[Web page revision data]
╭──
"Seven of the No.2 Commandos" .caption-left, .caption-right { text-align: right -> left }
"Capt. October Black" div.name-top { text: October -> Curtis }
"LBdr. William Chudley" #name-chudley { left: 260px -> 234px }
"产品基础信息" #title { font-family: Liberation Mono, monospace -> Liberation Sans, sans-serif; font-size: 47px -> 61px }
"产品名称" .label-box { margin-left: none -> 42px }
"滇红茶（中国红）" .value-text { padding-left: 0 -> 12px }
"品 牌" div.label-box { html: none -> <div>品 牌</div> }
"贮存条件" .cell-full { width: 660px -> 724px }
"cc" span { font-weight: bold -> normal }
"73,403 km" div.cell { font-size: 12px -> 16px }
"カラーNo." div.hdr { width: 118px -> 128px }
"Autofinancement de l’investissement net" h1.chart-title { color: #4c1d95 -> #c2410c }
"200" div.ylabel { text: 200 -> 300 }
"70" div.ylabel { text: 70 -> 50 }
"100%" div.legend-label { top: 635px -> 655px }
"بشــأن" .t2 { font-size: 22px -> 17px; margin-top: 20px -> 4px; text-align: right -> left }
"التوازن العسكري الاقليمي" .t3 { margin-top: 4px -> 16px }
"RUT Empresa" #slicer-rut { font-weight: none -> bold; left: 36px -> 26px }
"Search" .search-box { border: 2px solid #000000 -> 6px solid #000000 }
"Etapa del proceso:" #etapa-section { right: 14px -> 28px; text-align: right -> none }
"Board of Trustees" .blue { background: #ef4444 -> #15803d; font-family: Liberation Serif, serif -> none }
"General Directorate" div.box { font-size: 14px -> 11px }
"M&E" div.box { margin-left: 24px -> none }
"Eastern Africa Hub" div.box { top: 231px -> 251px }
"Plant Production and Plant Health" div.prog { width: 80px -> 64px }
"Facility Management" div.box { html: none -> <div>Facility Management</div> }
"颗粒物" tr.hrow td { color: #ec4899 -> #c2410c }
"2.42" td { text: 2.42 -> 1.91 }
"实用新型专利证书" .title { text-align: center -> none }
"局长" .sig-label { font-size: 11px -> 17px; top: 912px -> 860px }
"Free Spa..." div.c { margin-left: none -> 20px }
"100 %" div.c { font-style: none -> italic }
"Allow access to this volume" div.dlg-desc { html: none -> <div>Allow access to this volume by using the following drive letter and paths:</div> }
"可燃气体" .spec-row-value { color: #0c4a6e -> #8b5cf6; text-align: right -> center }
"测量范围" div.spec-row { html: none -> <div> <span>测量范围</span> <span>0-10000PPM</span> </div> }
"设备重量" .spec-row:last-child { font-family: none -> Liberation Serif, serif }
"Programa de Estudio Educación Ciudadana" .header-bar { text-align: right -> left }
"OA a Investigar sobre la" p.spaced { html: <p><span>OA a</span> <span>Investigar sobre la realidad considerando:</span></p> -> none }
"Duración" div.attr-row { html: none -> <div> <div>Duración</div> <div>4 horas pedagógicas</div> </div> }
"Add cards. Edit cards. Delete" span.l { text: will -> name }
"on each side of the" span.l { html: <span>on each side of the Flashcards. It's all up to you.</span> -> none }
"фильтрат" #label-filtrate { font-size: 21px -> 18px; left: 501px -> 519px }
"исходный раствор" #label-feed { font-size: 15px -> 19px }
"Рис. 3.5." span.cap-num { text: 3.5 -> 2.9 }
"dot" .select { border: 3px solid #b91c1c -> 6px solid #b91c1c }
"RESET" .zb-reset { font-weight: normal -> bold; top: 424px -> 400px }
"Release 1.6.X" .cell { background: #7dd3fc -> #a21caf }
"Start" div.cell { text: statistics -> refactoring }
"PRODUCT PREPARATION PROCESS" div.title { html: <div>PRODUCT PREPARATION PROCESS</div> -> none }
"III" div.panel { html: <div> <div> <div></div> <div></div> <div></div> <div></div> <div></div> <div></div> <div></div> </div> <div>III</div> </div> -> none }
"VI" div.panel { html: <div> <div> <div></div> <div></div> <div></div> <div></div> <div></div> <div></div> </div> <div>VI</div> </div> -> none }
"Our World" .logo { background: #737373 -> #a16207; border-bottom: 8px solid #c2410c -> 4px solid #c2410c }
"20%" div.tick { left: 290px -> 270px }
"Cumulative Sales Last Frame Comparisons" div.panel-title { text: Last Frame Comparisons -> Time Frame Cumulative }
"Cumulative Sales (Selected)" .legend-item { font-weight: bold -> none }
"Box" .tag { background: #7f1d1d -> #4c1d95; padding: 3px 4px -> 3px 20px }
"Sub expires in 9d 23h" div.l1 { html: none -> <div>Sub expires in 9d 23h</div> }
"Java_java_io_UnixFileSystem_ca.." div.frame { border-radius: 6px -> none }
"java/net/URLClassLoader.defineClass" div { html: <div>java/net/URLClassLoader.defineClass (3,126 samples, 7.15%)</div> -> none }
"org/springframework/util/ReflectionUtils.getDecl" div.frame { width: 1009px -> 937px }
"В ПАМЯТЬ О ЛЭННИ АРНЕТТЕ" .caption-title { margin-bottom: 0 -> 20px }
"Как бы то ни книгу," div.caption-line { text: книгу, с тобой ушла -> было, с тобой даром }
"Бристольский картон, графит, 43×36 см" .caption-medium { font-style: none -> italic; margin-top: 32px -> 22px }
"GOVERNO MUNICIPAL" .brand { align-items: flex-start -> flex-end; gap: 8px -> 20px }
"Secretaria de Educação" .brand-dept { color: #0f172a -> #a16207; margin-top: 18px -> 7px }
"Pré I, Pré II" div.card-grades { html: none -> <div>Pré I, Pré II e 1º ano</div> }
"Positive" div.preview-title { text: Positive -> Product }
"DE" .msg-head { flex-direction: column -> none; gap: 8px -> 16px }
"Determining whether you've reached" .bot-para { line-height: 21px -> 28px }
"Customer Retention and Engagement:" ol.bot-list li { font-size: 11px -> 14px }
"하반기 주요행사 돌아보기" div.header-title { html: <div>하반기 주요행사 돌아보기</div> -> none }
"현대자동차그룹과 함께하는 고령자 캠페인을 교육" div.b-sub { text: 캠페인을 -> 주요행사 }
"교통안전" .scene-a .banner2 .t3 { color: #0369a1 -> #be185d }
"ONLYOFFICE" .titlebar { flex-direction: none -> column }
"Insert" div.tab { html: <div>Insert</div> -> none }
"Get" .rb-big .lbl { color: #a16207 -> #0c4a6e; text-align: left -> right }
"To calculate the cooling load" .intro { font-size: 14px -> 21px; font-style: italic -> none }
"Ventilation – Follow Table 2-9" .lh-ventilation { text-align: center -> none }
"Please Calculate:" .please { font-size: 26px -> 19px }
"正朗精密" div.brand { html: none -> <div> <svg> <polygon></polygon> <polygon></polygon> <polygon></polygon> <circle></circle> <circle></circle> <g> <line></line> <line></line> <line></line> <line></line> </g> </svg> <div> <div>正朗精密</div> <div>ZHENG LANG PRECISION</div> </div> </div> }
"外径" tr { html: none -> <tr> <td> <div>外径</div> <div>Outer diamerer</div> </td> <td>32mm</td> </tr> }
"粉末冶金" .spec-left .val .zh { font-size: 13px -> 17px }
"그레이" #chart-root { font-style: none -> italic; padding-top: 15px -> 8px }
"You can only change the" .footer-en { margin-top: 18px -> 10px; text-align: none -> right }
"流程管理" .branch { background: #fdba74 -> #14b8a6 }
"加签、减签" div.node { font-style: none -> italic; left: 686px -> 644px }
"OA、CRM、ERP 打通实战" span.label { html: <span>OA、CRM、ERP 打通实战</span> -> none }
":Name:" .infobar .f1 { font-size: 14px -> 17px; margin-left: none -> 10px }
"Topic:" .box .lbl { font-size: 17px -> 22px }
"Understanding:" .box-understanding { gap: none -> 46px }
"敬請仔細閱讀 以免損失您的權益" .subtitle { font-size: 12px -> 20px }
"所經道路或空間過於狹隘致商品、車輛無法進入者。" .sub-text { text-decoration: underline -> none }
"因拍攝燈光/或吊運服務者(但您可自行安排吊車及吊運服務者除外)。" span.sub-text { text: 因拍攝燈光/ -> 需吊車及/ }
╰──
→ **EXERCISE OBJECTIVE**:
Your answer must consist solely of the lines above between the line holding "flex-direction: none ->" and the line holding "none -> <tr>", inclusive, copied exactly.

→ **TASK RESPONSE**:
"ONLYOFFICE" .titlebar { flex-direction: none -> column }
"Insert" div.tab { html: <div>Insert</div> -> none }
"Get" .rb-big .lbl { color: #a16207 -> #0c4a6e; text-align: left -> right }
"To calculate the cooling load" .intro { font-size: 14px -> 21px; font-style: italic -> none }
"Ventilation – Follow Table 2-9" .lh-ventilation { text-align: center -> none }
"Please Calculate:" .please { font-size: 26px -> 19px }
"正朗精密" div.brand { html: none -> <div> <svg> <polygon></polygon> <polygon></polygon> <polygon></polygon> <circle></circle> <circle></circle> <g> <line></line> <line></line> <line></line> <line></line> </g> </svg> <div> <div>正朗精密</div> <div>ZHENG LANG PRECISION</div> </div> </div> }
"外径" tr { html: none -> <tr> <td> <div>外径</div> <div>Outer diamerer</div> </td> <td>32mm</td> </tr> }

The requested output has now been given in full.